(Material to process Opens)
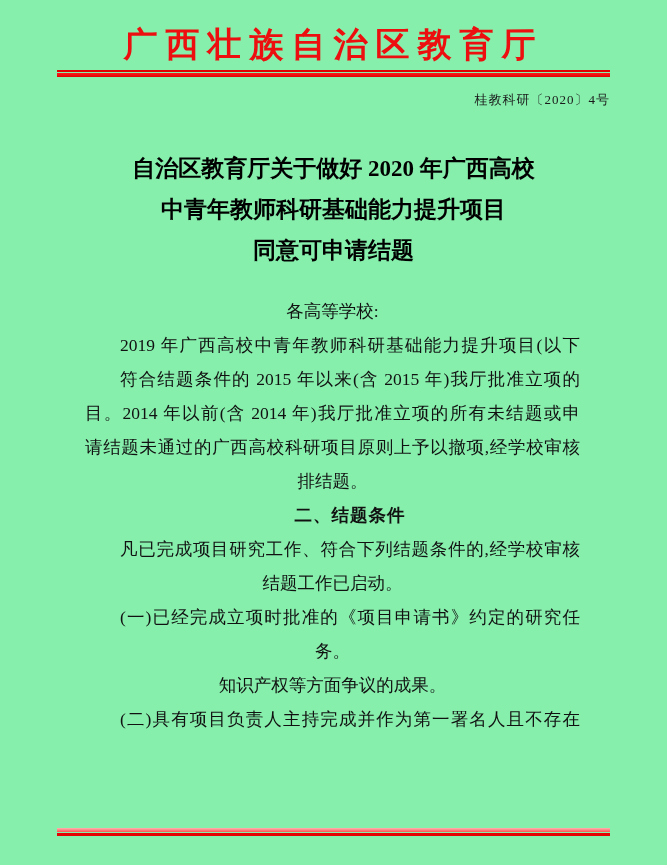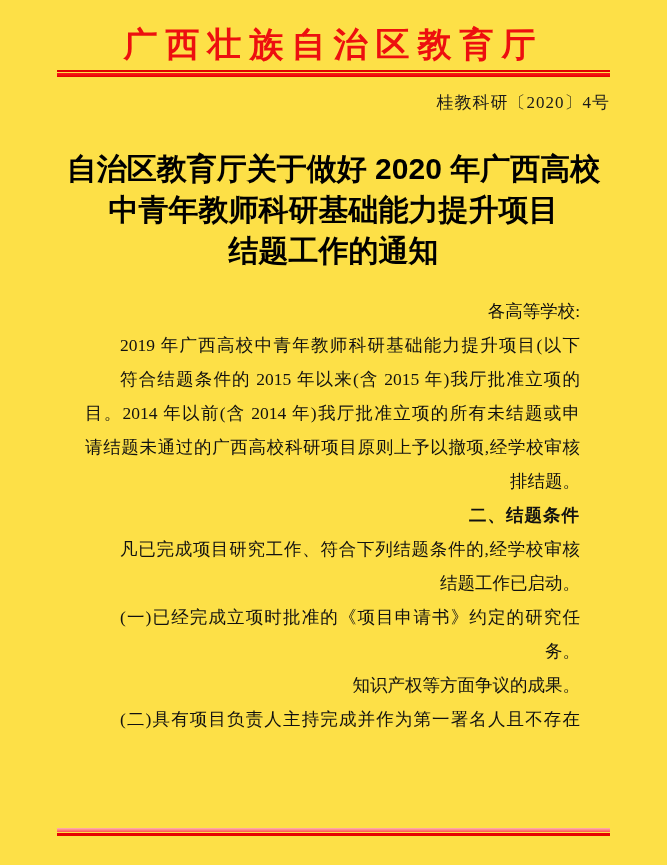"广西壮族自治区教育厅" .page { background: #fde047 -> #86efac }
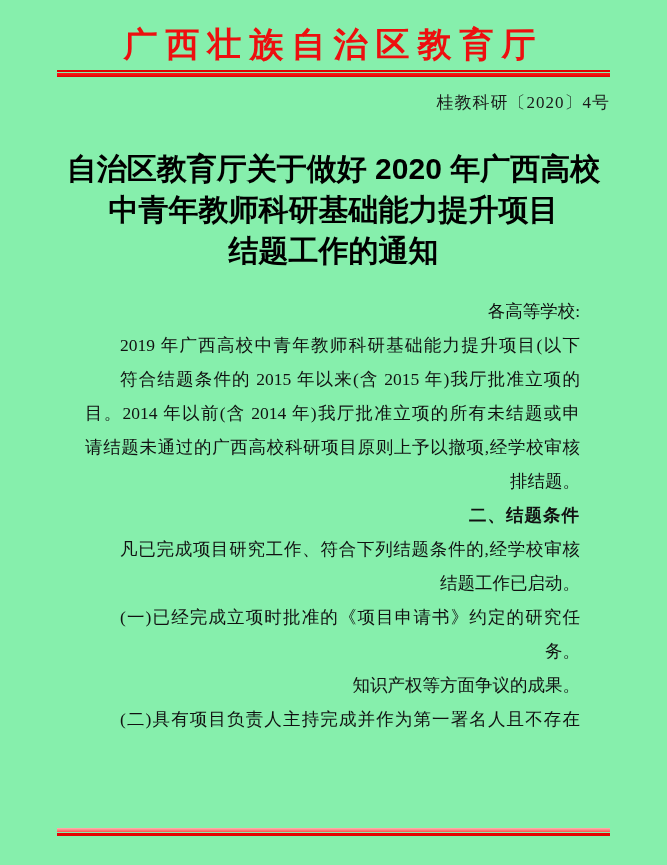"桂教科研〔2020〕4号" .doc-number { font-size: 17px -> 13px }
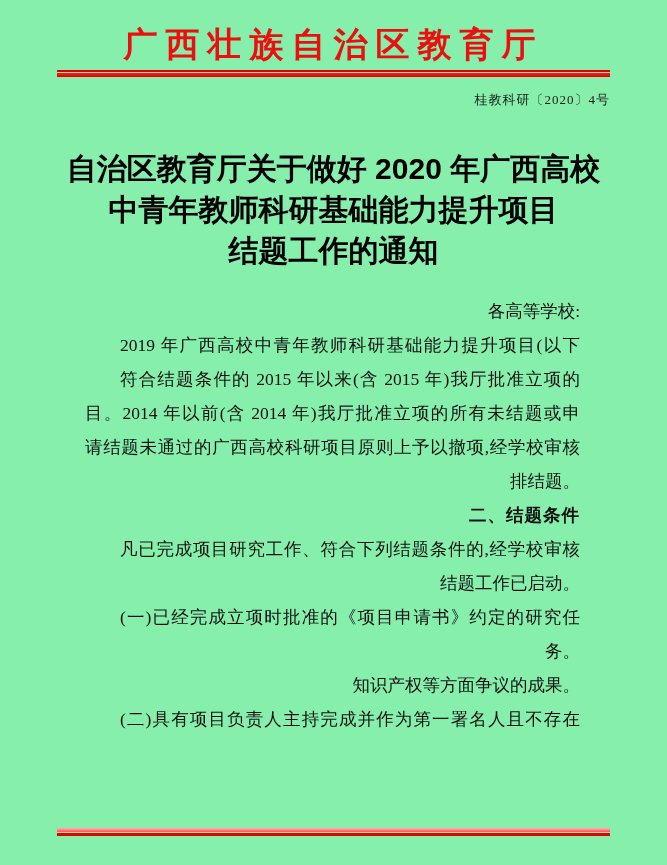"自治区教育厅关于做好 2020 年广西高校" .notice-title { font-family: Liberation Sans, sans-serif -> Liberation Serif, serif; font-size: 30px -> 23px }
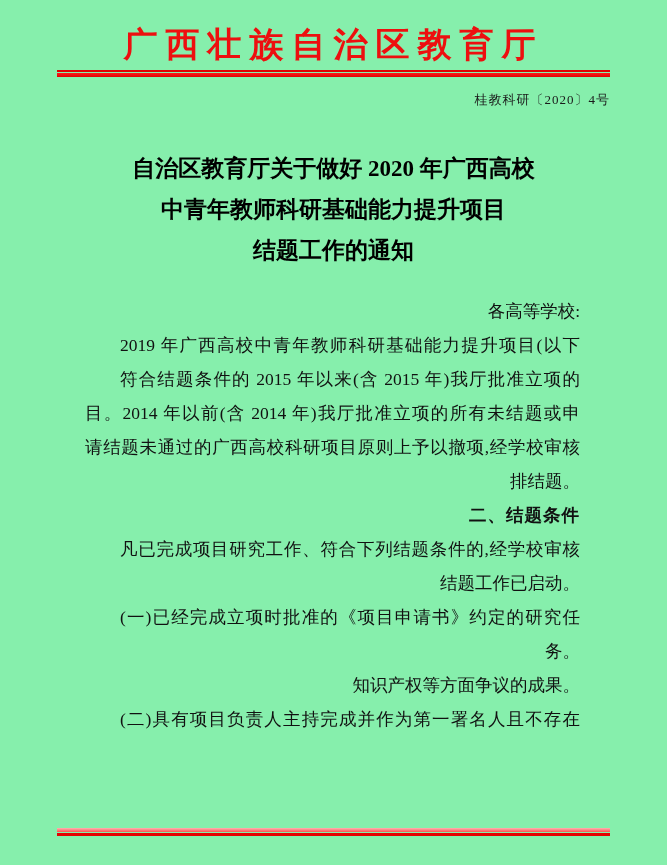"结题工作的通知" div { text: 结题工作的通知 -> 同意可申请结题 }
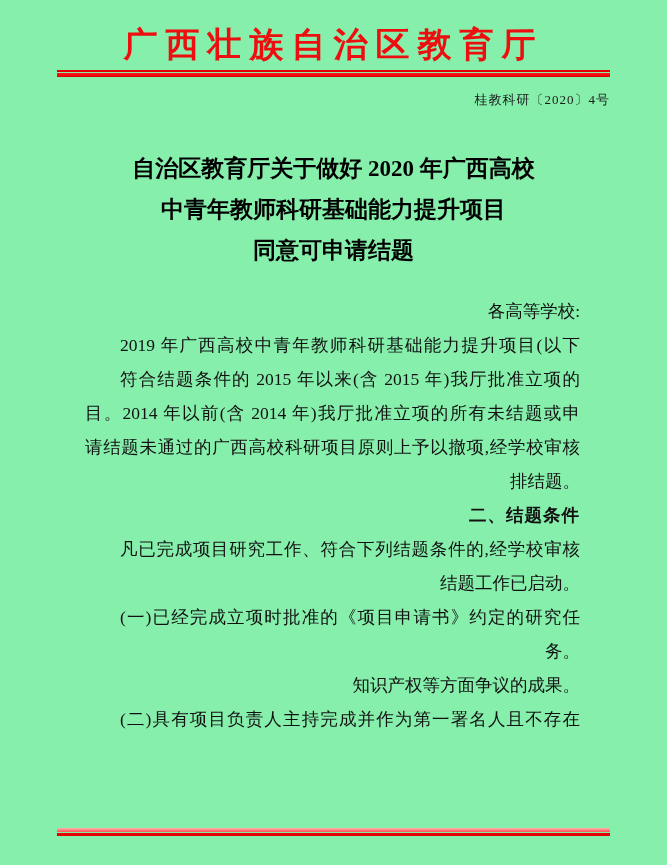"各高等学校:" .bline { text-align: right -> center }
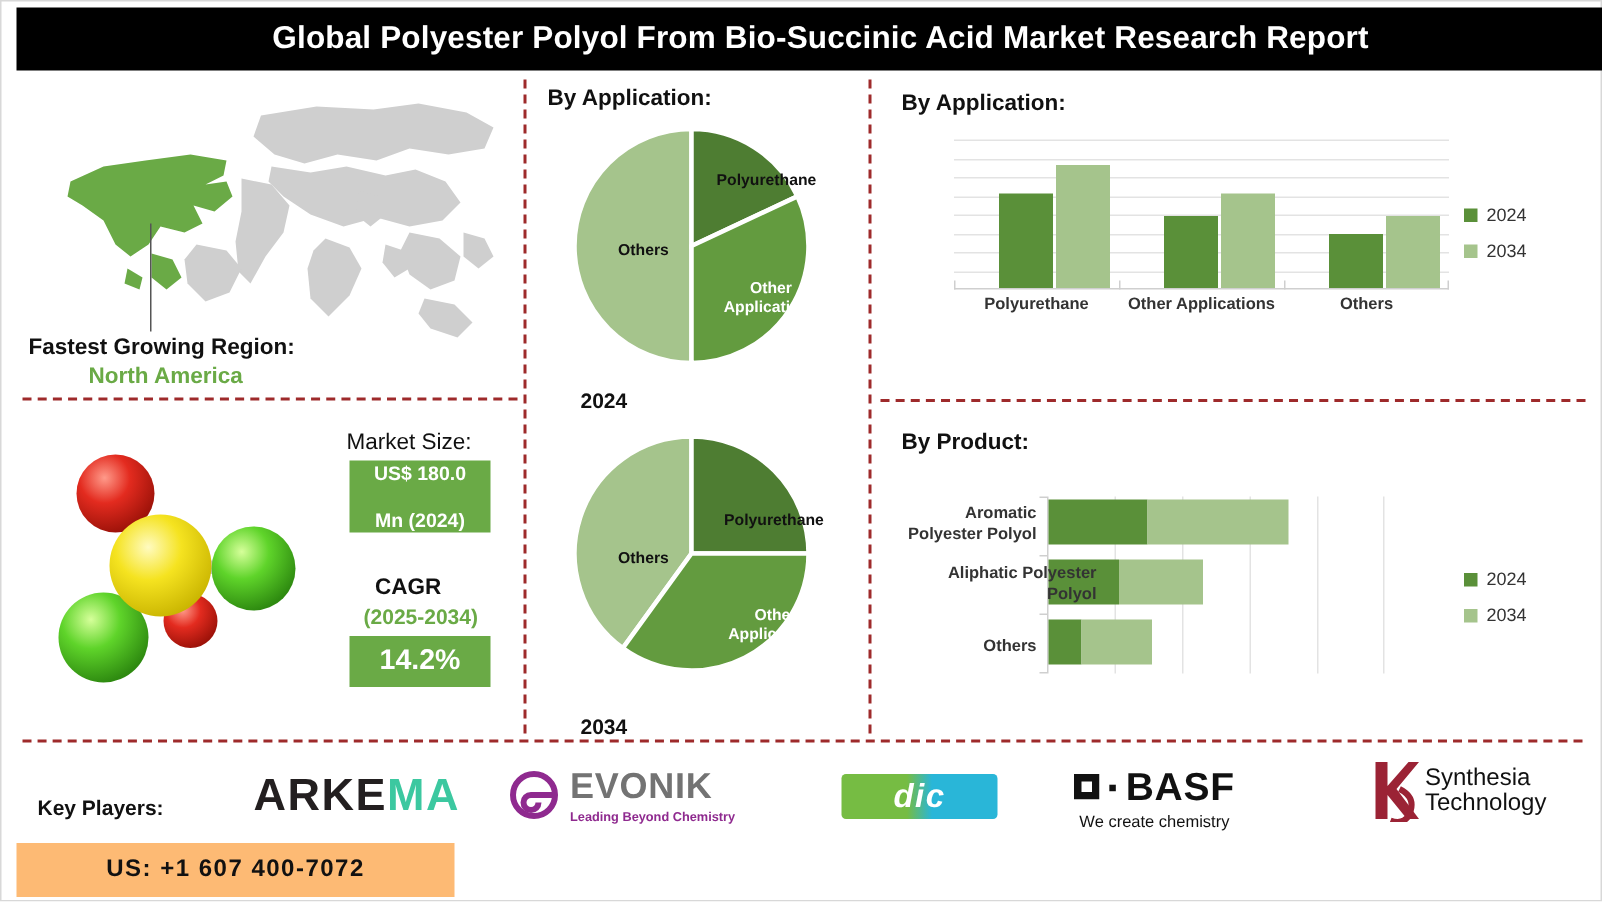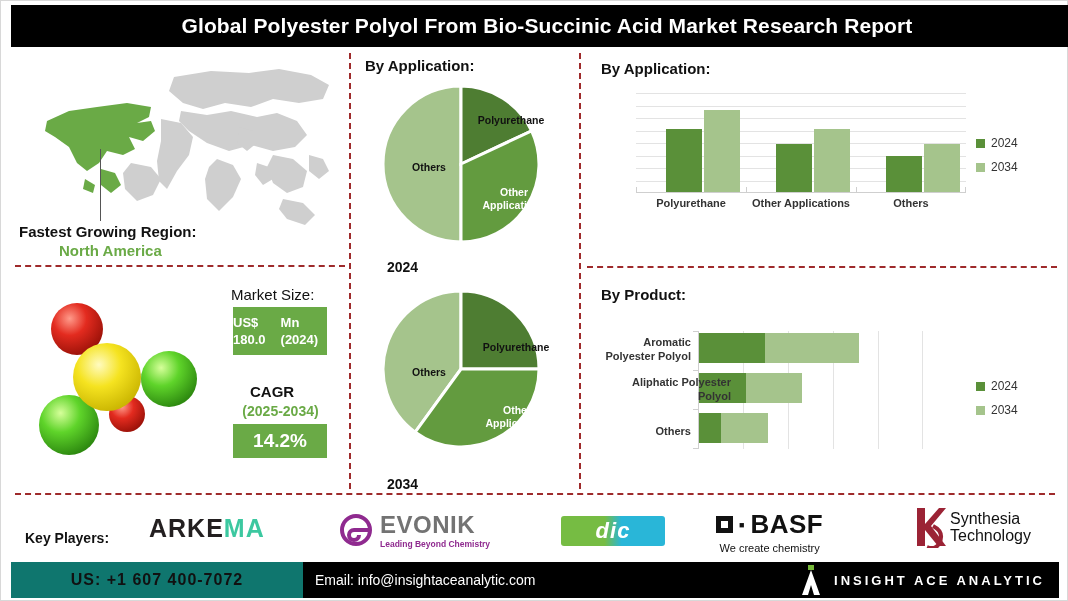"US$ 180.0" .ms-box { flex-direction: row -> column }
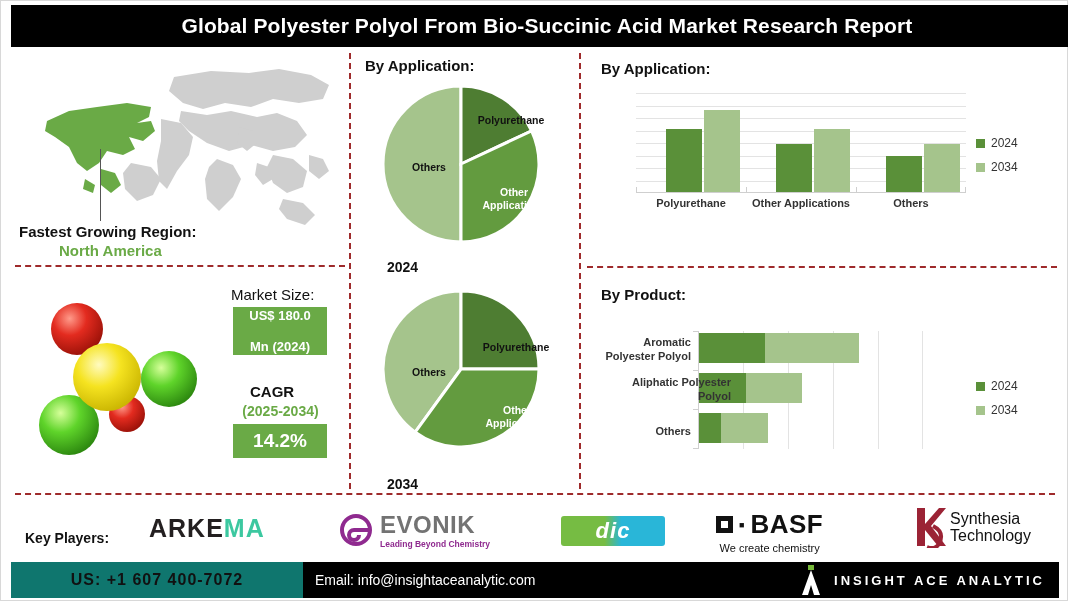"ARKEMA" div { font-size: 25px -> 30px; margin-left: none -> 20px }
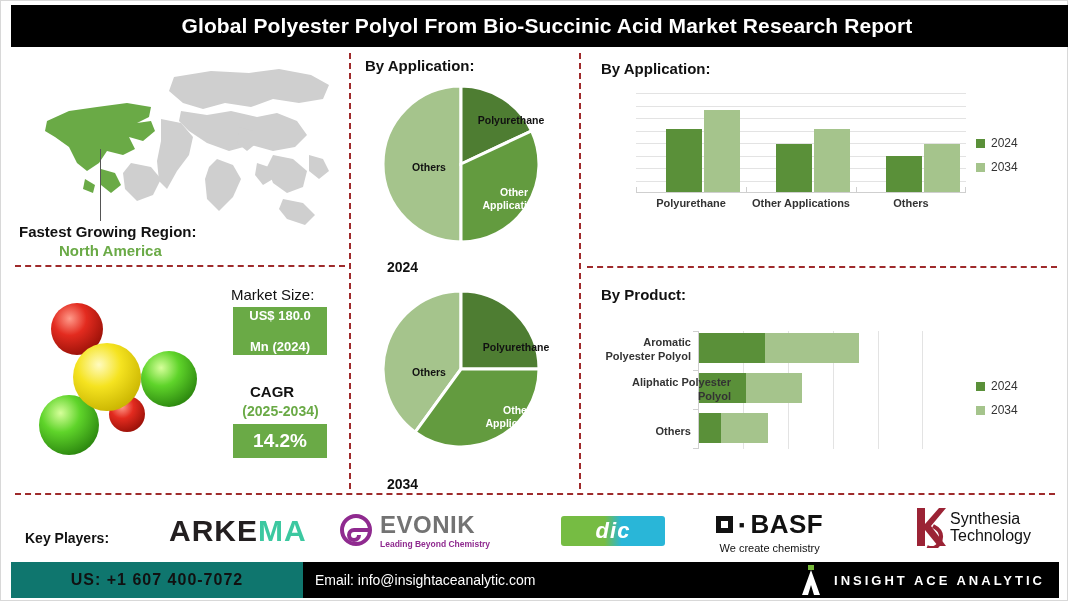"US: +1 607 400-7072" .foot-green { background: #0f766e -> #fdba74 }
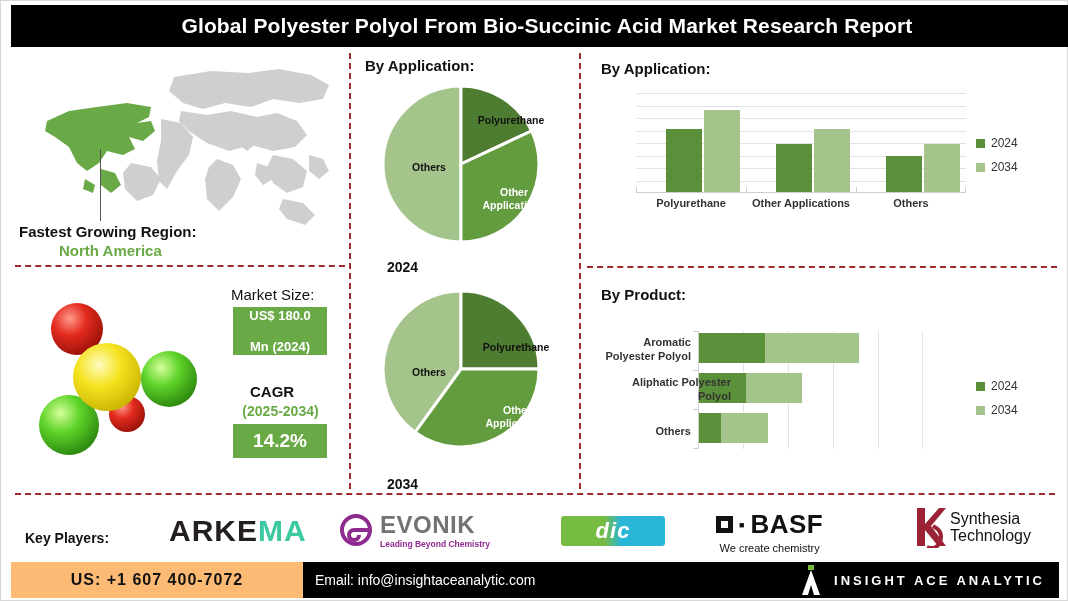"Email: info@insightaceanalytic.com" div.foot-black { html: <div> <span>Email: info@insightaceanalytic.com</span> <div> <svg> <rect></rect> <path></path> </svg> <span>INSIGHT ACE ANALYTIC</span> </div> </div> -> none }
(Material to process Closes)
Your task is to retype, exactly and only, the lines from the line holding "background: #0f766e ->" through the final line of the data above, with both ends kept. Drop the pictures.

Your solution:
"US: +1 607 400-7072" .foot-green { background: #0f766e -> #fdba74 }
"Email: info@insightaceanalytic.com" div.foot-black { html: <div> <span>Email: info@insightaceanalytic.com</span> <div> <svg> <rect></rect> <path></path> </svg> <span>INSIGHT ACE ANALYTIC</span> </div> </div> -> none }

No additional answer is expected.